WORK REQUEST = Set down, character for character, everything in the records below from the line holding "This library is" down to the line holding "performant is this?", and no other line.

THE DATA =
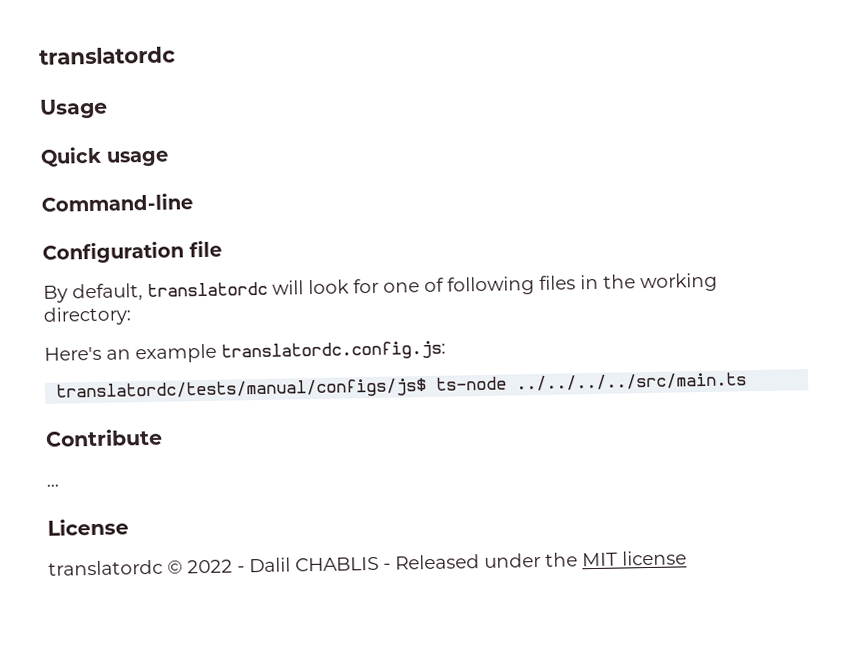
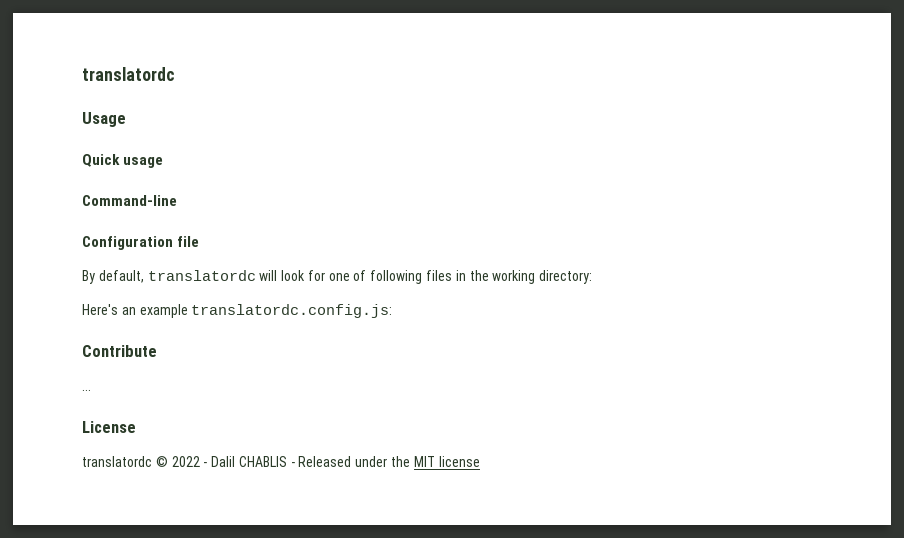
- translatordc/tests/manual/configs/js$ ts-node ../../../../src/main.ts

---

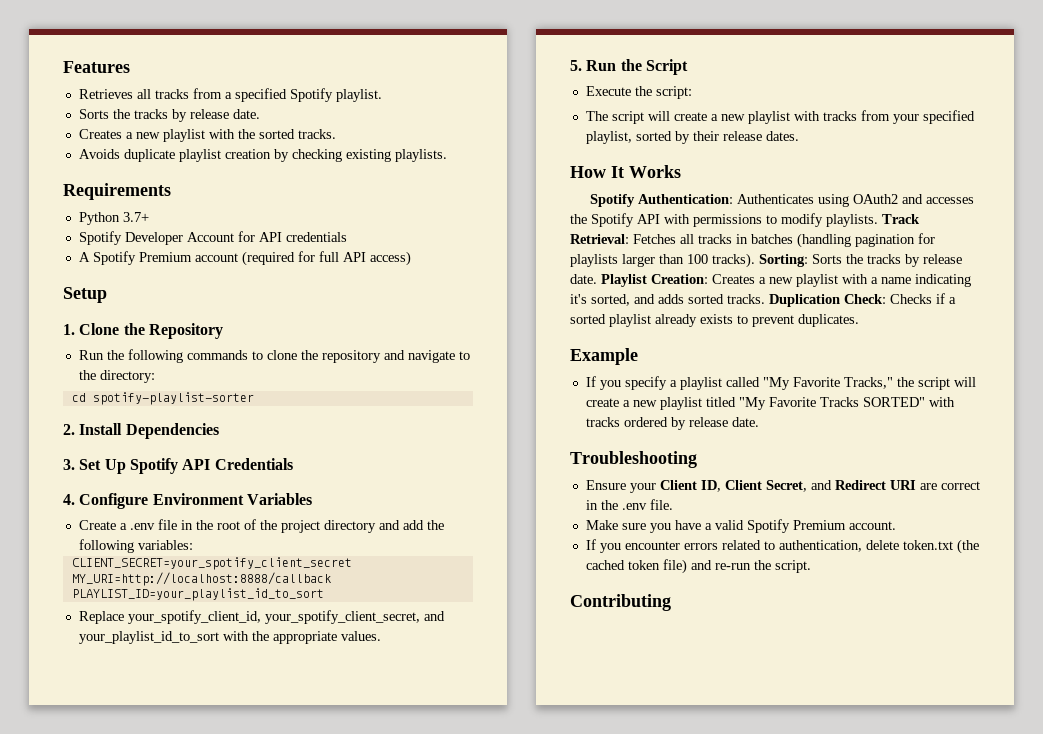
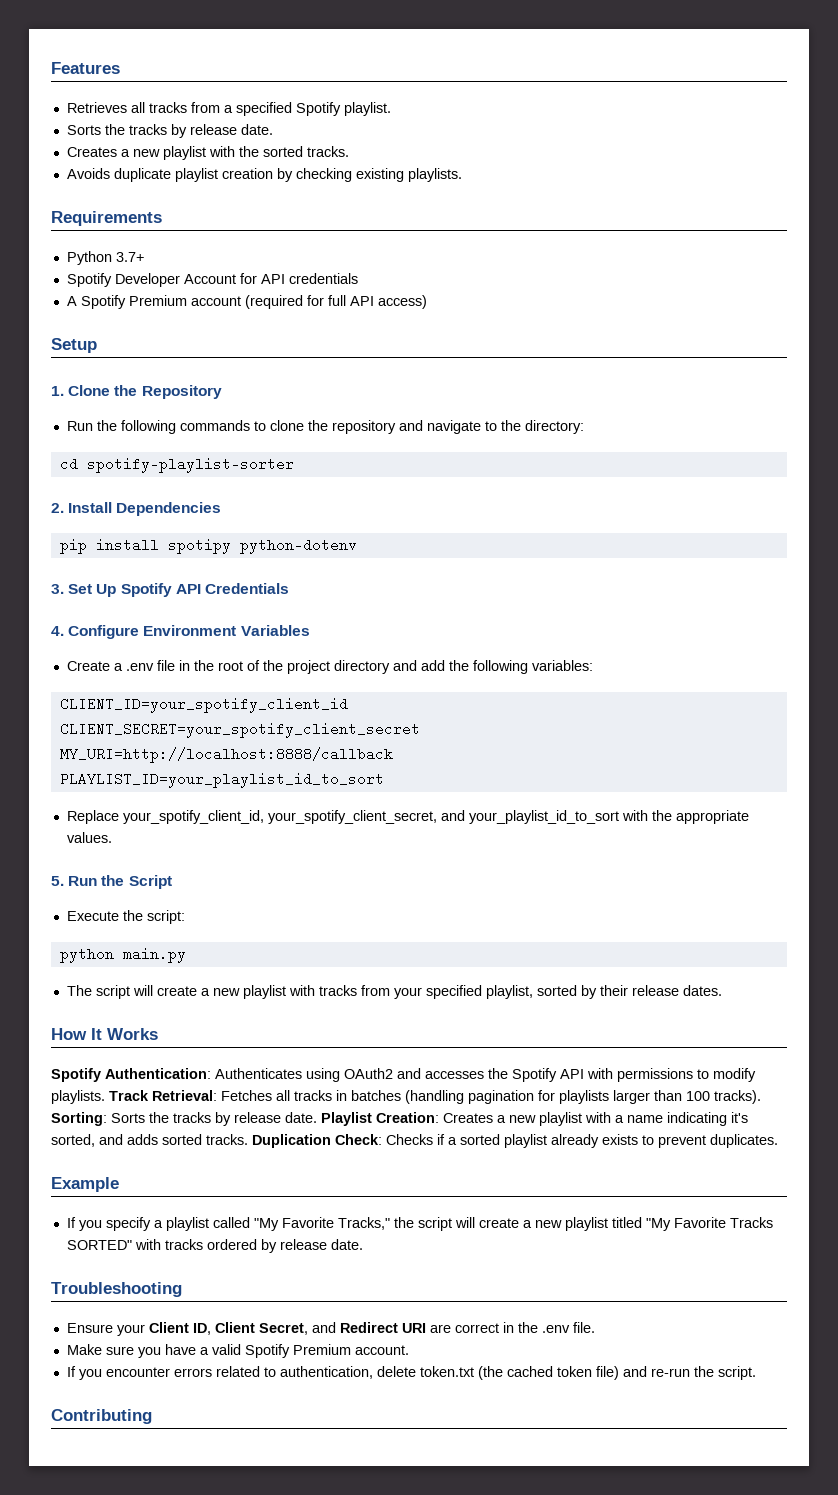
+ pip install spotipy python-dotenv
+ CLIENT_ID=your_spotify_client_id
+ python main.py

...

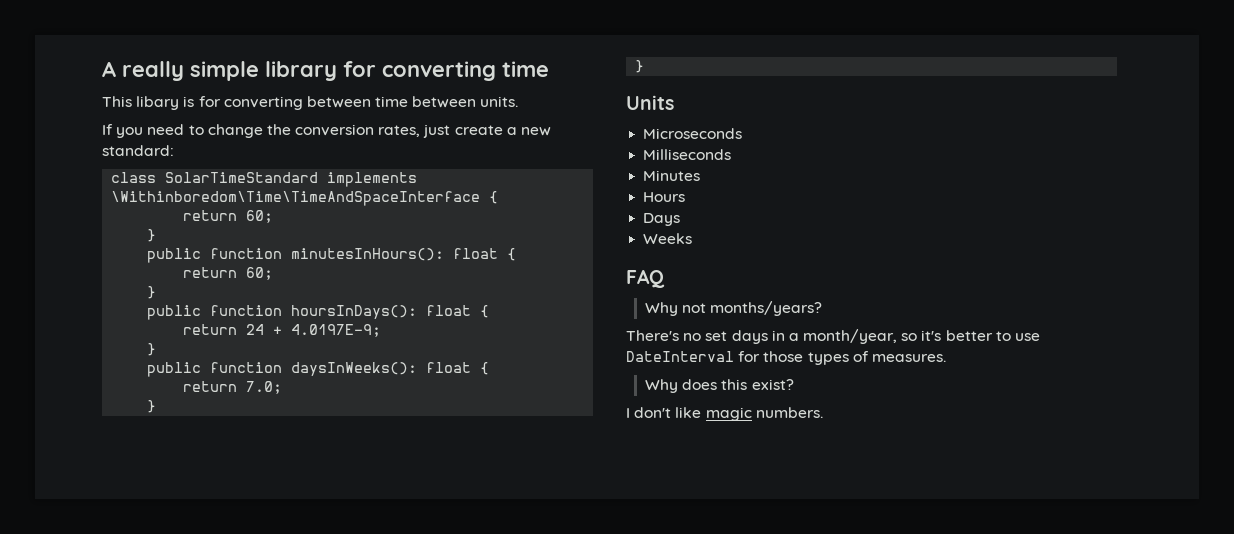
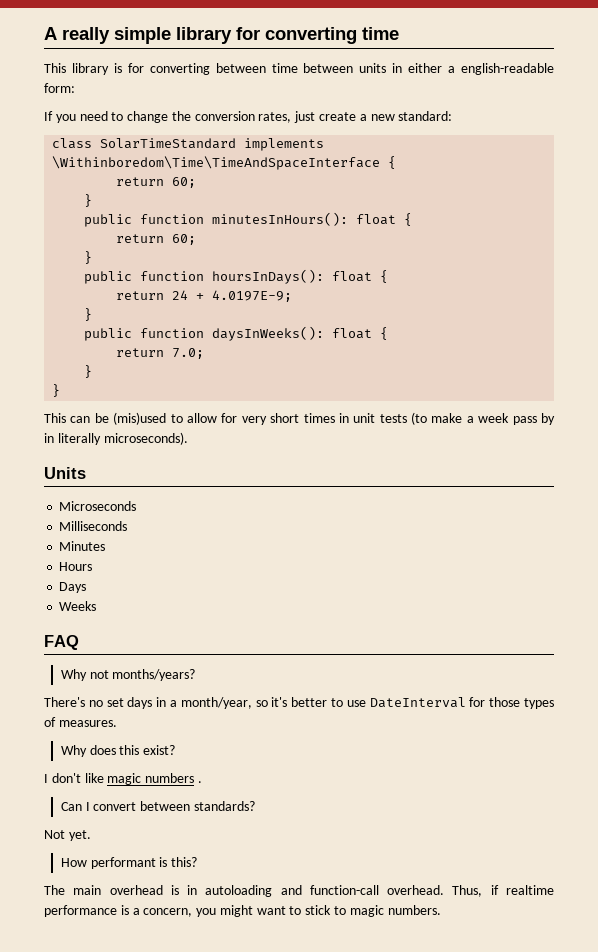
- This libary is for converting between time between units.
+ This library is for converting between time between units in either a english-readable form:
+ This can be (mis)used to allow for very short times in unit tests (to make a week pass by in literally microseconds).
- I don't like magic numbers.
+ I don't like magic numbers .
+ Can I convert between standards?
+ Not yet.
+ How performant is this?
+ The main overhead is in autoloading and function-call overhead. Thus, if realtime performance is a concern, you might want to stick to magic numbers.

FINISHED EXERCISE =
+ This library is for converting between time between units in either a english-readable form:
+ This can be (mis)used to allow for very short times in unit tests (to make a week pass by in literally microseconds).
- I don't like magic numbers.
+ I don't like magic numbers .
+ Can I convert between standards?
+ Not yet.
+ How performant is this?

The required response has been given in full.